Segment Start: EXTRACTED ENTRIES
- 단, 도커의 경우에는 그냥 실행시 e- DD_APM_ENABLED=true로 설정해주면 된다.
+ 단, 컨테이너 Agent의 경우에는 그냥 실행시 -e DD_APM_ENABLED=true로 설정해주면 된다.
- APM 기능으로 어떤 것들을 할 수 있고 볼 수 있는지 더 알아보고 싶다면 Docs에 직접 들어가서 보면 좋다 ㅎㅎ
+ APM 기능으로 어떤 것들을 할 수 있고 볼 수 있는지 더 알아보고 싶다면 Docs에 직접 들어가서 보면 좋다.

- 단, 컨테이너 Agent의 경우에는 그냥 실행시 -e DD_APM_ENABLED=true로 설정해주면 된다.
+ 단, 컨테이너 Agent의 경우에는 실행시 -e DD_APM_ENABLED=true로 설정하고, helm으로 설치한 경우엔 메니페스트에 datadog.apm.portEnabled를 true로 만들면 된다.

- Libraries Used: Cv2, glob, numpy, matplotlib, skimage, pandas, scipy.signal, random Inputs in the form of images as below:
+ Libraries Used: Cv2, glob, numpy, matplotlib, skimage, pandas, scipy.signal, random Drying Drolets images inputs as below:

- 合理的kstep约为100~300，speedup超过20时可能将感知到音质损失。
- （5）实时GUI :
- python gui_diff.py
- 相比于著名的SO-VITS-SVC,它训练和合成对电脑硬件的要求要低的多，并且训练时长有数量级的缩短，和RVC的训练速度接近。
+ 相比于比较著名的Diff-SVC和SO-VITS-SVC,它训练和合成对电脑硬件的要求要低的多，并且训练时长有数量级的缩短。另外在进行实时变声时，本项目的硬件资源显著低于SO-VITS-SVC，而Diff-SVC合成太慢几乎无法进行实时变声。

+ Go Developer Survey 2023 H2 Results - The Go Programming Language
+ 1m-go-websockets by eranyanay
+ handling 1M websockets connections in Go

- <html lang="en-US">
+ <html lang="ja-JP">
Segment End: EXTRACTED ENTRIES
▶ _ASSIGNMENT_: Answer with the number alone after tallying the lines of the entries above that contain the word "numpy".

▶ _OUTPUT FOR THIS EXERCISE_: 2